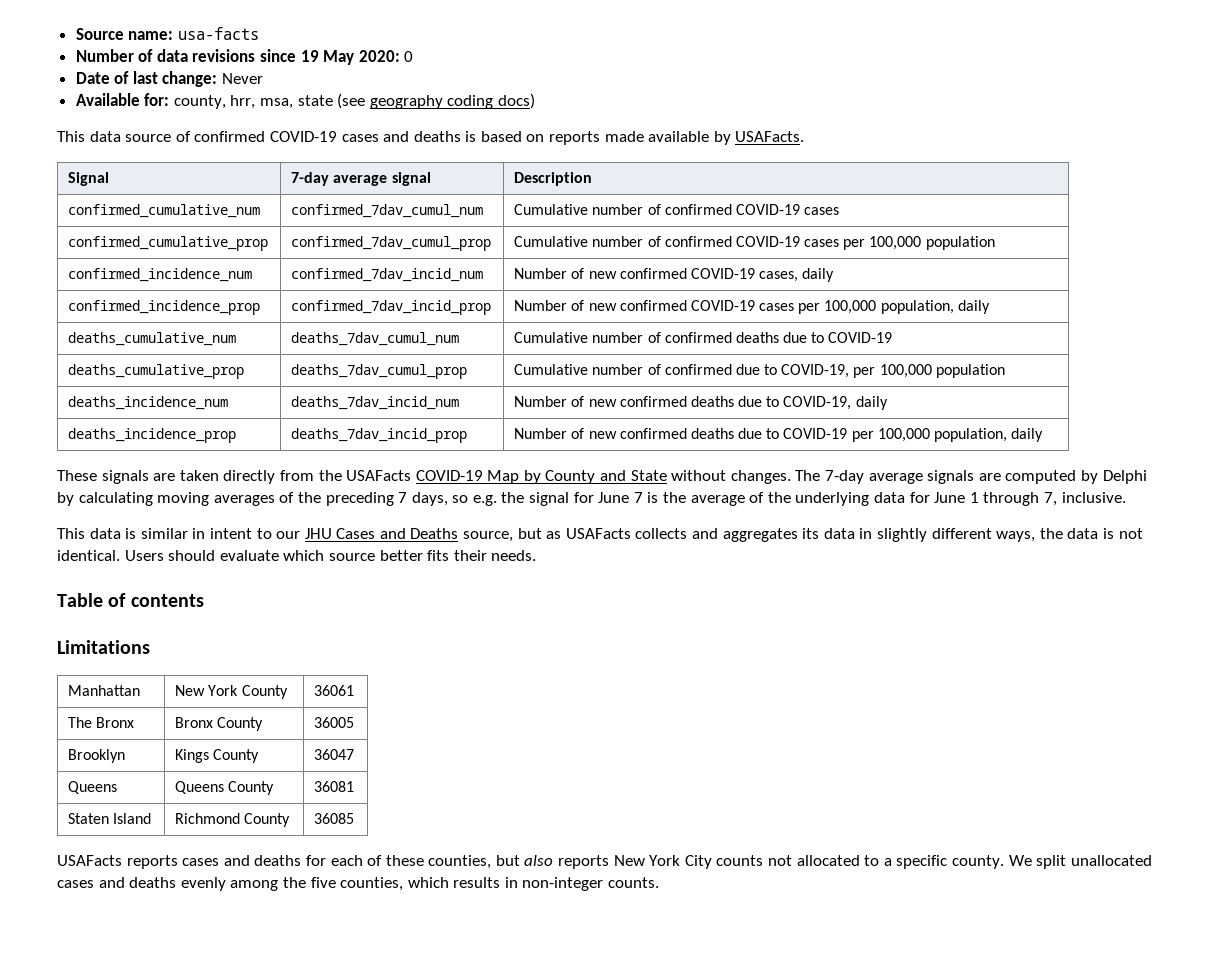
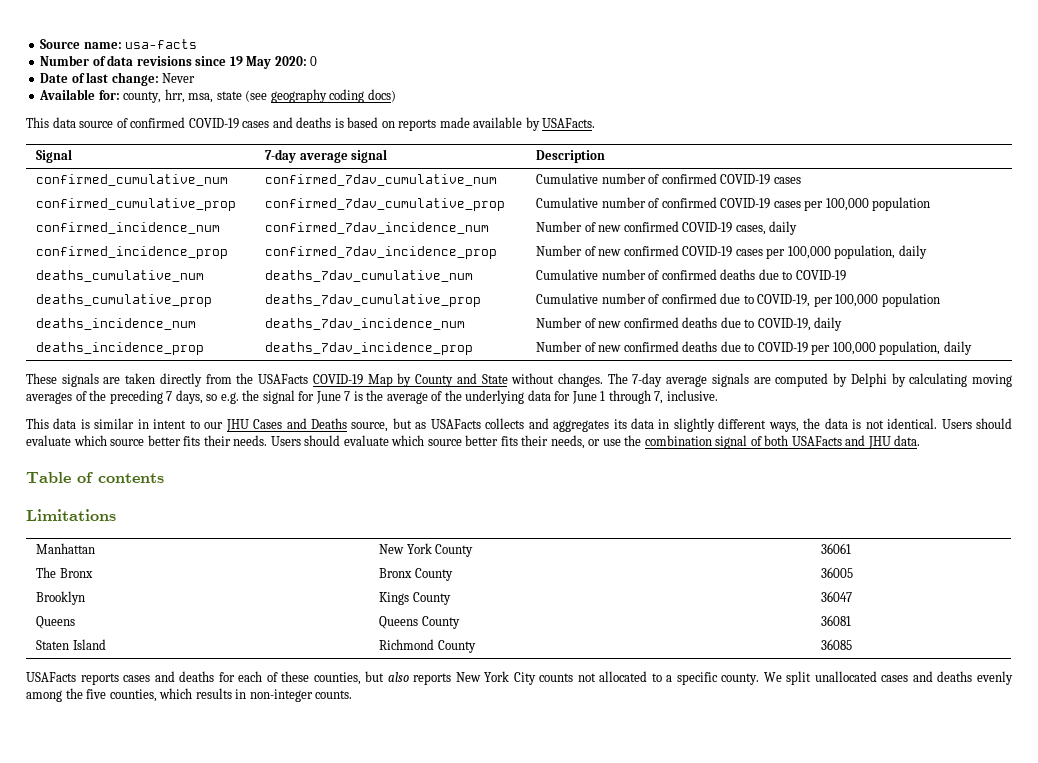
- confirmed_cumulative_num | confirmed_7dav_cumul_num | Cumulative number of confirmed COVID-19 cases
+ confirmed_cumulative_num | confirmed_7dav_cumulative_num | Cumulative number of confirmed COVID-19 cases
- confirmed_cumulative_prop | confirmed_7dav_cumul_prop | Cumulative number of confirmed COVID-19 cases per 100,000 population
+ confirmed_cumulative_prop | confirmed_7dav_cumulative_prop | Cumulative number of confirmed COVID-19 cases per 100,000 population
- confirmed_incidence_num | confirmed_7dav_incid_num | Number of new confirmed COVID-19 cases, daily
+ confirmed_incidence_num | confirmed_7dav_incidence_num | Number of new confirmed COVID-19 cases, daily
- confirmed_incidence_prop | confirmed_7dav_incid_prop | Number of new confirmed COVID-19 cases per 100,000 population, daily
+ confirmed_incidence_prop | confirmed_7dav_incidence_prop | Number of new confirmed COVID-19 cases per 100,000 population, daily
- deaths_cumulative_num | deaths_7dav_cumul_num | Cumulative number of confirmed deaths due to COVID-19
+ deaths_cumulative_num | deaths_7dav_cumulative_num | Cumulative number of confirmed deaths due to COVID-19
- deaths_cumulative_prop | deaths_7dav_cumul_prop | Cumulative number of confirmed due to COVID-19, per 100,000 population
+ deaths_cumulative_prop | deaths_7dav_cumulative_prop | Cumulative number of confirmed due to COVID-19, per 100,000 population
- deaths_incidence_num | deaths_7dav_incid_num | Number of new confirmed deaths due to COVID-19, daily
+ deaths_incidence_num | deaths_7dav_incidence_num | Number of new confirmed deaths due to COVID-19, daily
- deaths_incidence_prop | deaths_7dav_incid_prop | Number of new confirmed deaths due to COVID-19 per 100,000 population, daily
+ deaths_incidence_prop | deaths_7dav_incidence_prop | Number of new confirmed deaths due to COVID-19 per 100,000 population, daily
+ Users should evaluate which source better fits their needs, or use the combination signal of both USAFacts and JHU data.

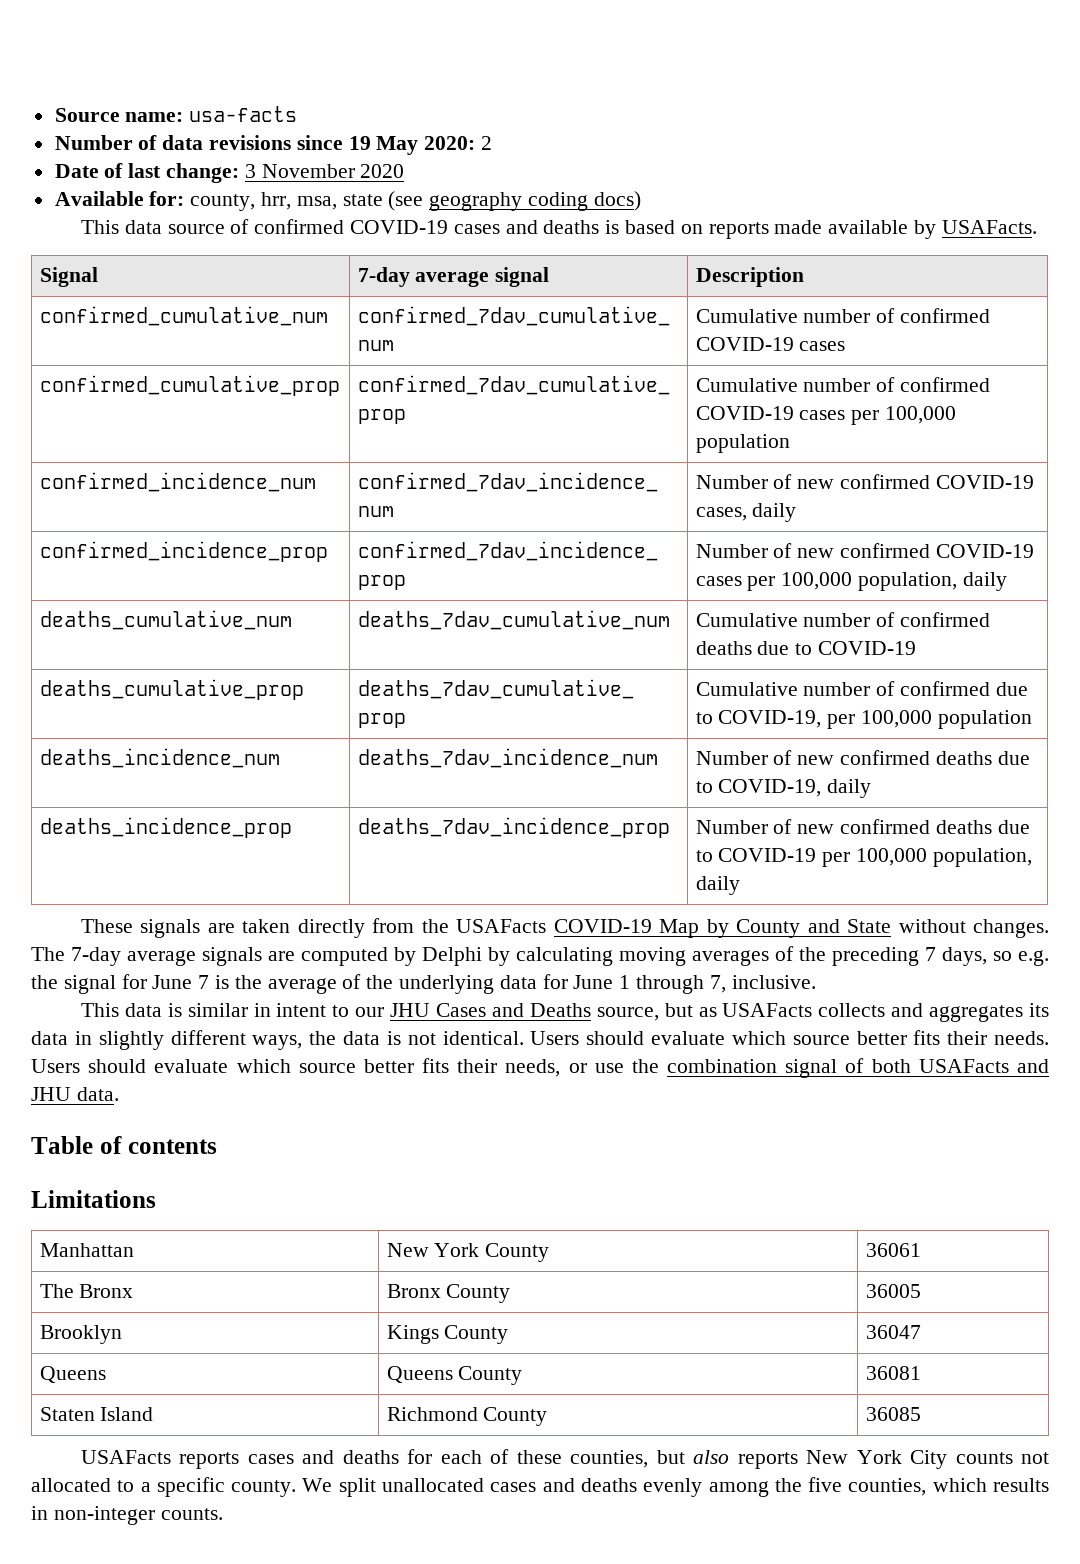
- Number of data revisions since 19 May 2020: 0
+ Number of data revisions since 19 May 2020: 2
- Date of last change: Never
+ Date of last change: 3 November 2020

══════════

What is needed is an exact copy of the lines from the start of the listing above through the line that holds "- confirmed_incidence_prop |", with the pictures left out.

COMPLETED TASK:
- confirmed_cumulative_num | confirmed_7dav_cumul_num | Cumulative number of confirmed COVID-19 cases
+ confirmed_cumulative_num | confirmed_7dav_cumulative_num | Cumulative number of confirmed COVID-19 cases
- confirmed_cumulative_prop | confirmed_7dav_cumul_prop | Cumulative number of confirmed COVID-19 cases per 100,000 population
+ confirmed_cumulative_prop | confirmed_7dav_cumulative_prop | Cumulative number of confirmed COVID-19 cases per 100,000 population
- confirmed_incidence_num | confirmed_7dav_incid_num | Number of new confirmed COVID-19 cases, daily
+ confirmed_incidence_num | confirmed_7dav_incidence_num | Number of new confirmed COVID-19 cases, daily
- confirmed_incidence_prop | confirmed_7dav_incid_prop | Number of new confirmed COVID-19 cases per 100,000 population, daily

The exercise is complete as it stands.